Extracted data entries
..........

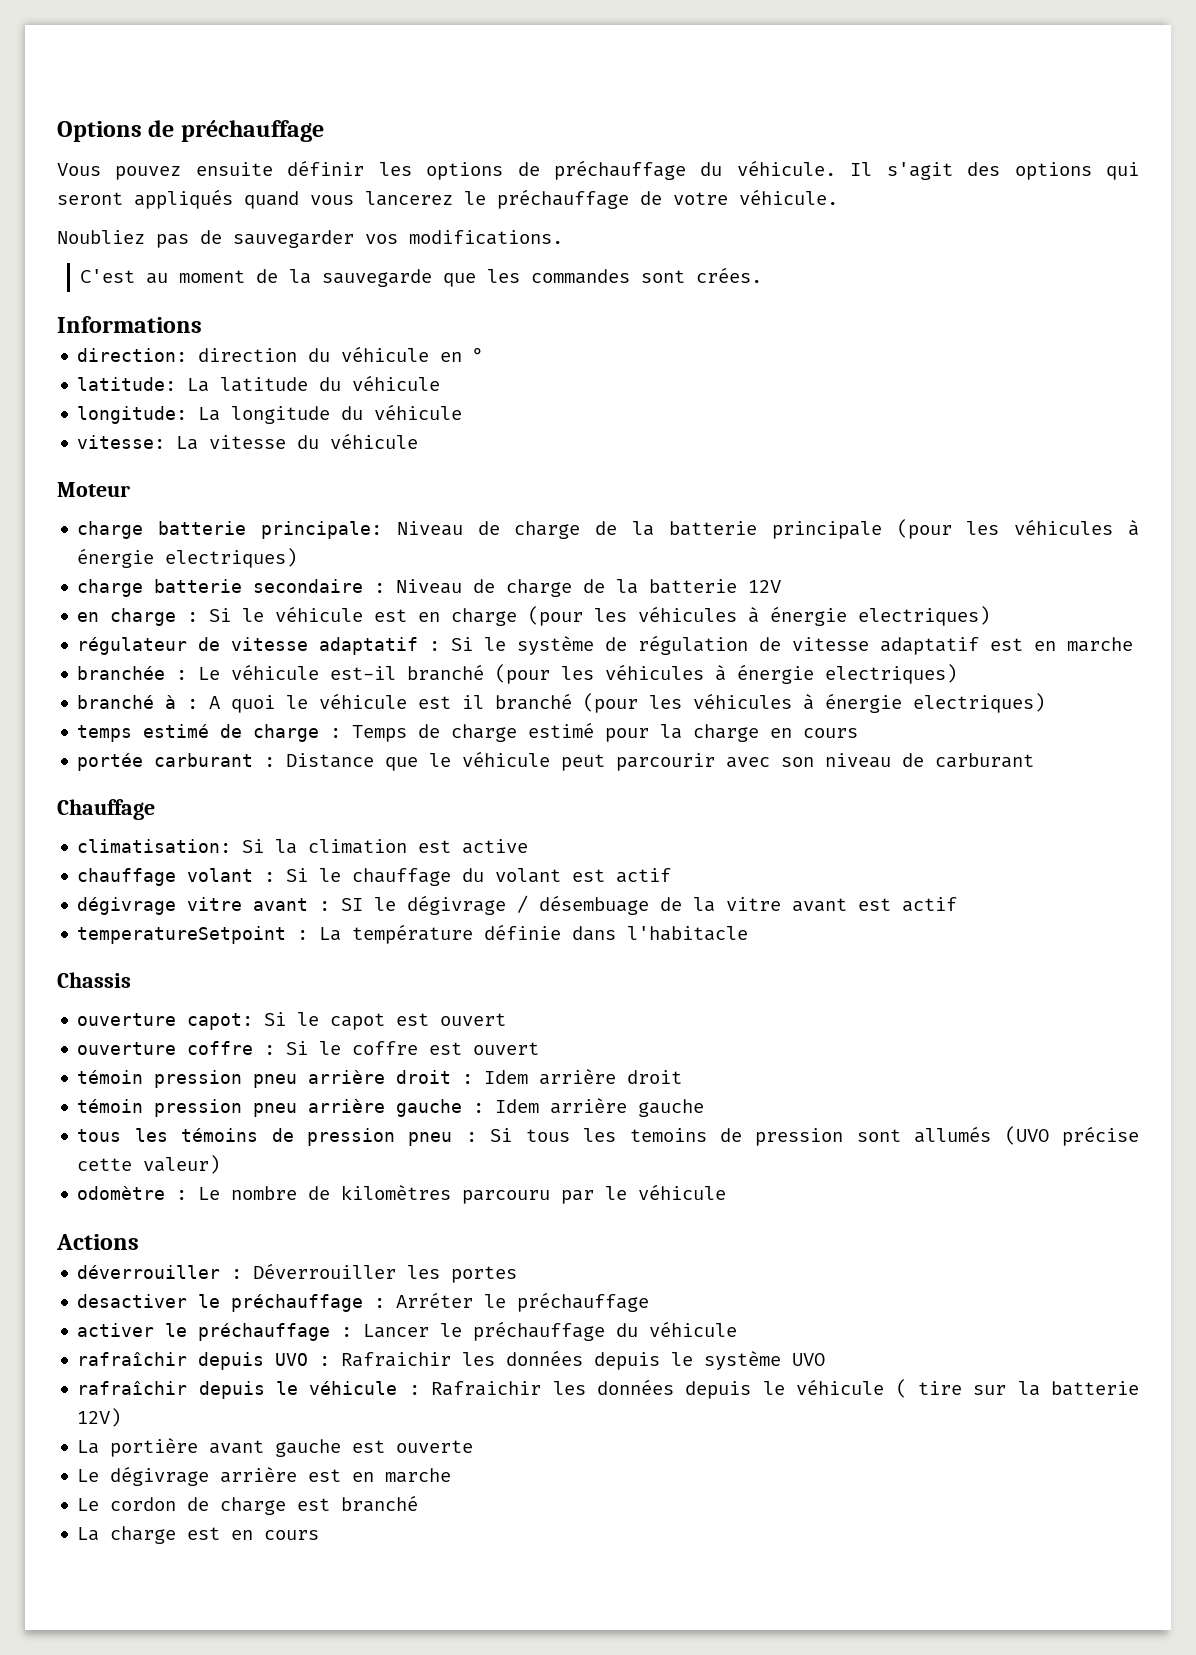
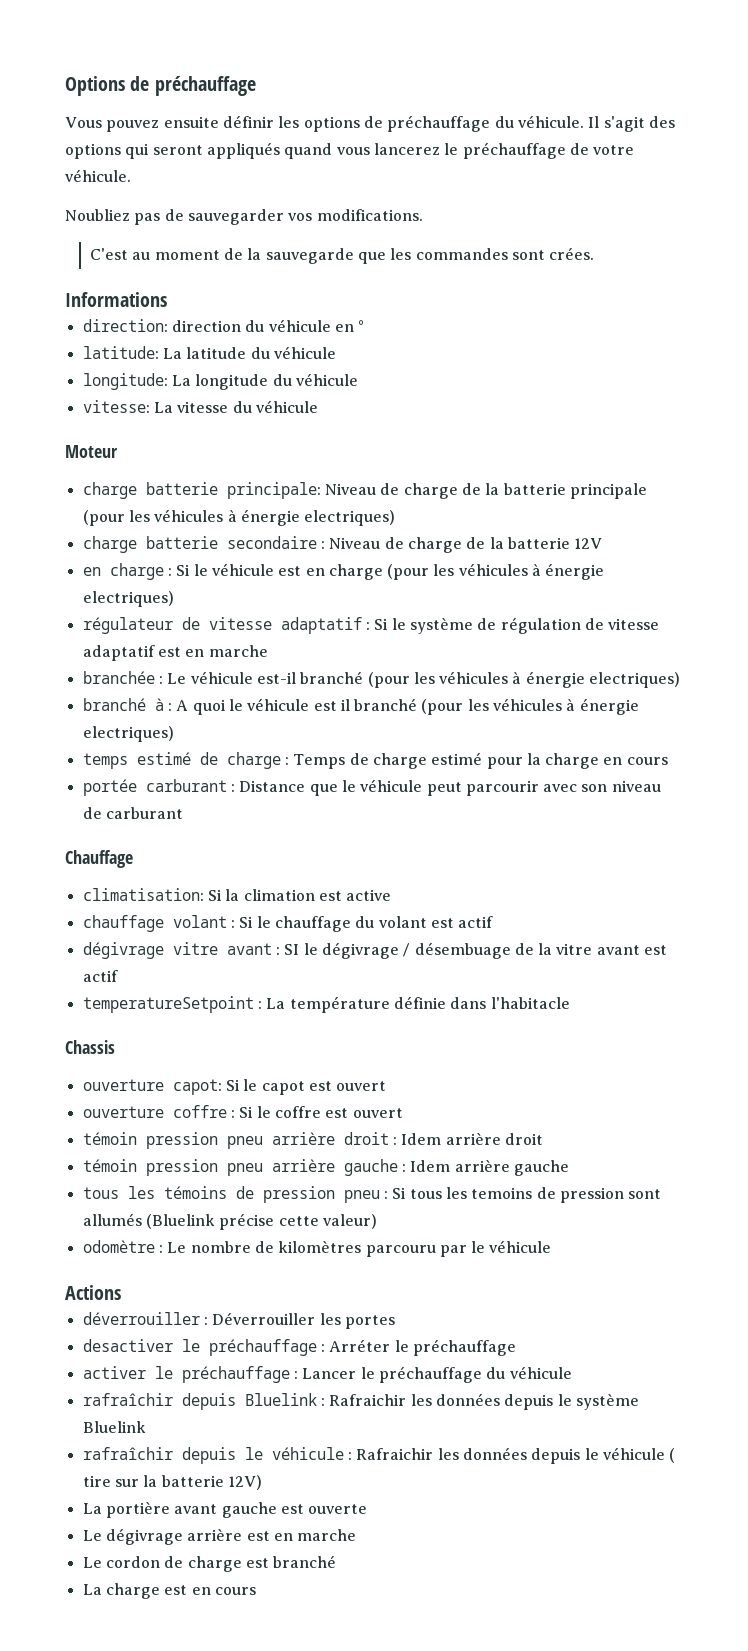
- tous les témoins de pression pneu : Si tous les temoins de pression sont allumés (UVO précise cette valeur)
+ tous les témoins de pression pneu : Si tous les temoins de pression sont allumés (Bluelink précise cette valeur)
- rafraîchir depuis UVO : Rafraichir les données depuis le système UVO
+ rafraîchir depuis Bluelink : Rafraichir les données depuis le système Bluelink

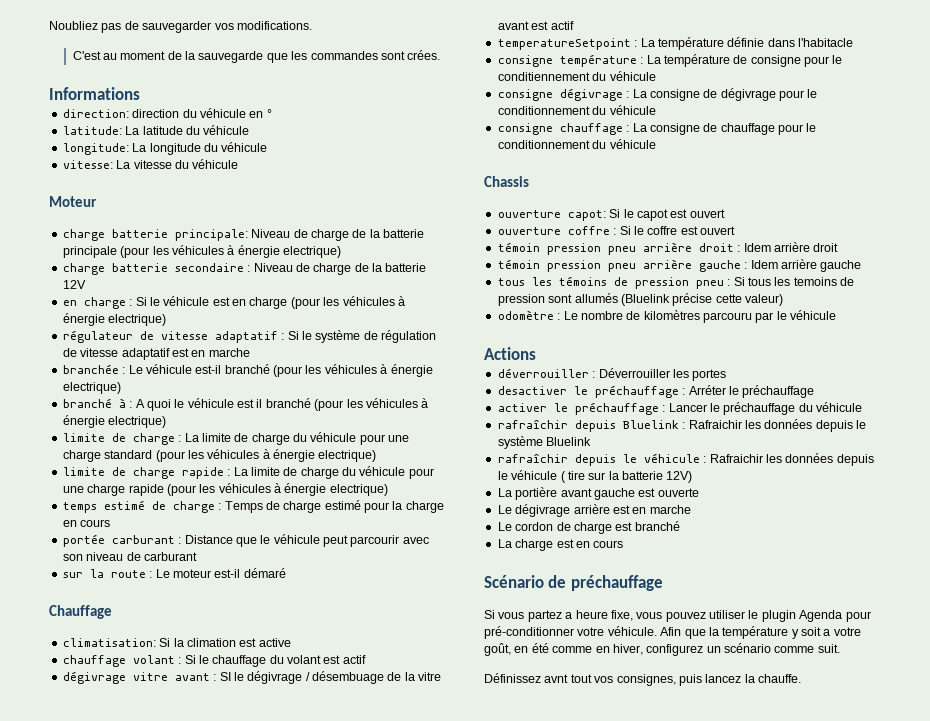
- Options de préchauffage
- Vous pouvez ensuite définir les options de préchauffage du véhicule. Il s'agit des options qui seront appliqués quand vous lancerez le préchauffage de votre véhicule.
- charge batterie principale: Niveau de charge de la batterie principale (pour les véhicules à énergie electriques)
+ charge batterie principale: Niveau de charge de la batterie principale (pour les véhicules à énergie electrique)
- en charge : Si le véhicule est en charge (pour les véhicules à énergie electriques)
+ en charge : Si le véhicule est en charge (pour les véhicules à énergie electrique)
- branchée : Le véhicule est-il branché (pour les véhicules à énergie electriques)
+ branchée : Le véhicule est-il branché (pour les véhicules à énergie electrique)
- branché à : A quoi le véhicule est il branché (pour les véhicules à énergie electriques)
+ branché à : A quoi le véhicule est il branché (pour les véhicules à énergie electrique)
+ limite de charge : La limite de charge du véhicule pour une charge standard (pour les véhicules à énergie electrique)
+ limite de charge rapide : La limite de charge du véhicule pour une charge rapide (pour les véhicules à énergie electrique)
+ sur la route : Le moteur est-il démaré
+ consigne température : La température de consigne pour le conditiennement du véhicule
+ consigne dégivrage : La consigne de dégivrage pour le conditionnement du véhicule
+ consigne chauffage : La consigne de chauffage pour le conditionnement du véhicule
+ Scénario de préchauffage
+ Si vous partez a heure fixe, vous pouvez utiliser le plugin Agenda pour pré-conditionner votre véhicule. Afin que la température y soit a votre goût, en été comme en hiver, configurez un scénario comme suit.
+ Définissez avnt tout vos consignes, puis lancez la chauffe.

..........

Prompt ▸ Beginning with the line that holds "Scénario de préchauffage", copy the entries exactly to their last line, and leave out every earlier line.

Reply ▸
+ Scénario de préchauffage
+ Si vous partez a heure fixe, vous pouvez utiliser le plugin Agenda pour pré-conditionner votre véhicule. Afin que la température y soit a votre goût, en été comme en hiver, configurez un scénario comme suit.
+ Définissez avnt tout vos consignes, puis lancez la chauffe.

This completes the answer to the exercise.